『目を覚まして寂しさに驚いて 明かりも点けず泣いてた』
(10-FEET/「SHOES」より)
「おはようヒカリ」
いつも通りの朝だった。
目を覚ませば朝日が眩しくて、兄のユウキが作った目玉焼きと焼いたパンの香りがしてお腹が鳴った。
顔を洗えば外からは鶏や牛や羊の声がして
席に座ればユウキが優しく微笑んでくれる。
いつも通りの朝。
何も足りない物はない。
足りない物はない筈なのに、何かを忘れている気がするの。
「行ってきまーす!」
「おお、気を付けてな!」
いつも通り家を飛び出して向かう先は、いつも通り…
向かう先は…
…
あら?
いつも通りってなんだろう。
私はいつもどこへ行っていたんだっけ?
もやもやもや。
胸に渦を巻くもやもやと不安に一生懸命ニューロンを辿るけど、何にもわからなかった。
あぁそうだわ、いつも街に行っていたじゃない。
そうだそうだ。何てことはない話なのに。
どうしちゃったのかしら。
街に行ってキャシーやマイや皆に会って、他愛もない話をするの。
そうよそうよ…いつもそうしていたの。
…その筈よ。
それでもいまいちスッキリしない心を振り払うように、私は街へ向かった。
「…そういやヒカリはどこへ行ったんだ…?」
いつも通りヒカリを送り出して、コトミにあげるハーブティーを作っていると、ふとそう思った。

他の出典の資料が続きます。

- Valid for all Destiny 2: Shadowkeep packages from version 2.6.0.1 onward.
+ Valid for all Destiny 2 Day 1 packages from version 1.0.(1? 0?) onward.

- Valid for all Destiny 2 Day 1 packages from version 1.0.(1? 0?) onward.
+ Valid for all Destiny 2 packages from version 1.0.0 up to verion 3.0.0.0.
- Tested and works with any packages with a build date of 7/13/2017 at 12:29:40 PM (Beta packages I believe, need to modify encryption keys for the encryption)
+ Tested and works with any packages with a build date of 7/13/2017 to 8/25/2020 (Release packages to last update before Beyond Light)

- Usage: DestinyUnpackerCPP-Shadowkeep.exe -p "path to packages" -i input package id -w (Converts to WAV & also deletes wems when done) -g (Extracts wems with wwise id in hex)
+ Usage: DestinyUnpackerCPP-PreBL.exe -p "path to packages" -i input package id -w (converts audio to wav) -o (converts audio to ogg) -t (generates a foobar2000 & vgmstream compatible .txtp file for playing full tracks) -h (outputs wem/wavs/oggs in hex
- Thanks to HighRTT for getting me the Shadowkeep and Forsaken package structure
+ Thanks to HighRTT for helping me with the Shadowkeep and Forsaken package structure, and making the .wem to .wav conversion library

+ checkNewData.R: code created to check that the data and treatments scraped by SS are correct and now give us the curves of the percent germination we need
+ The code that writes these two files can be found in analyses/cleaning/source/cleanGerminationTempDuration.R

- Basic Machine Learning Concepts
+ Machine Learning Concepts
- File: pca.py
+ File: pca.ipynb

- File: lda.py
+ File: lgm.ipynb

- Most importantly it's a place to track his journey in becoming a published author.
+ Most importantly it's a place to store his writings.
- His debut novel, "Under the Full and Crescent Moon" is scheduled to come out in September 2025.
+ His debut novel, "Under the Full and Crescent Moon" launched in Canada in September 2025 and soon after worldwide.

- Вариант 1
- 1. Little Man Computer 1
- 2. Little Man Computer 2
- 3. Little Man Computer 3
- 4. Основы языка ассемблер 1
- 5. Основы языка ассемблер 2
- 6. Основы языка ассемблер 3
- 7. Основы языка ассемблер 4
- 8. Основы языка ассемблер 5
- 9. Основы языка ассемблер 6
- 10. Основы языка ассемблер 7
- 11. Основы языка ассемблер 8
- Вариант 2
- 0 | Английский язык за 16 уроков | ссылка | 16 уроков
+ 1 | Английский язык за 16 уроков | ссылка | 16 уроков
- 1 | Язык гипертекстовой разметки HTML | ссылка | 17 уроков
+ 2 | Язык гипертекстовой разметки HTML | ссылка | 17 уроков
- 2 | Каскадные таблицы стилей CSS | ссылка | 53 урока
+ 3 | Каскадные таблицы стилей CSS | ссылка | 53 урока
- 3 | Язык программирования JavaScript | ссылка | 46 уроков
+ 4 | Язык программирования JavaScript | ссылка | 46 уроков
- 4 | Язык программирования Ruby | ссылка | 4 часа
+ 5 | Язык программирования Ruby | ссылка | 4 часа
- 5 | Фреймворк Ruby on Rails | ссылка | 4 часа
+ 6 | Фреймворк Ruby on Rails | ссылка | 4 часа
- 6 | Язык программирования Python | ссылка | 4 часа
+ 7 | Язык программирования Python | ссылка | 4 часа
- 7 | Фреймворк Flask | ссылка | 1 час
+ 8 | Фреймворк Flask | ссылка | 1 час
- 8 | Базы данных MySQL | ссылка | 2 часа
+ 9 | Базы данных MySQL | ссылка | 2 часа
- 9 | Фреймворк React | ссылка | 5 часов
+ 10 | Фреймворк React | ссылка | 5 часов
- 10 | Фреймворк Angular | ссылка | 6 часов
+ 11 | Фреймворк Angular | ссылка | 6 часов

…いや、確かにいつもヒカリはあそこに行くんだ。だから俺もいつも通りヒカリを見送って…
…あそこって…どこだっけ…
急にそこだけ抜け落ちてしまったように思い出せなかった。
いや、それだけじゃなくて、何か他の大切な記憶も
存在を消されるように抜けてしまっているような
…そんな気がする。
「神さま…、俺に寿命を下さい」
1週間前、俺は神さまにそう願った。
神さまは渋い顔をして「寿命ならあるだろう馬鹿者め」と言った。でも多分意味が解ってたんだと思う。言葉を変えてもう一度言うと、神さまは哀しい顔をした。
「神さま、俺を人間にして下さい」
さして驚くでも慌てるでもなく、神さまは静かに言った。
「それが何を意味するか…解っておるのか…。」
それが何を意味するか。
魔力を失う事や、禁忌を犯すその代償を払わなければいけないと言う事。
それくらい解っていた。覚悟の上だった。
それでも、それくらい、
「俺は…ヒカリが好きなんです」
それだけを告げ、まっすぐ彼の赤い目を見れば
「……わかった。」
人間にしてやろう。観念したように彼はそう言った。
「代償はわかっておるな?」
「…はい…。」
寂しそうに「そうか」と呟いた彼が、いつもの彼とはずいぶん違ったから。しんみりした空気に、「…ヒカリ…は、あげないよ?」
と言うと、いつもみたいな怖い顔に戻った。
ヒカリはあげない。
ヒカリを含めたこの世界の全ての人が俺を忘れてしまうけれど。
その代償を払っても、俺はヒカリを忘れない。もう一度、今度は人間として、俺は必ずヒカリと愛を誓おう。
「…じゃあね、俺…待ってて、…ヒカリ」
そう呟いた俺に神さまは手をかざした。
「俺を人間にして下さい」
こいつは馬鹿なのではないか?と思った。
その意味が解るかと問えば、揺るぎない目でヒカリが好きだと答えた。
そうだ、この目だ。
我の前に膝を着くこの小さな魔法使いに、我は適わないと思った。たかがこんなちっぽけな存在に、なぜ我が身を引いたか。なぜあの時ヒカリを奪ってしまわなかったか。
そうだ、我はこのまっすぐに怯える事無く我を見据える目に、追い付けぬと思ったのだ。
闇を抱え込んでいたはずの男を、眩しいとさえ思ってしまったのだ。
「そうか…。」
下界の全ての者が彼の男を忘れようとも、我は忘れる事はできぬであろう。
「ヒカリはあげないよ?」
このような憎まれ口を叩くような図太い男には会ったことがない。
「…ならばさっさとモノにする事だな」
呟いた言葉は、何やら呟いた彼には聞こえていないようだった。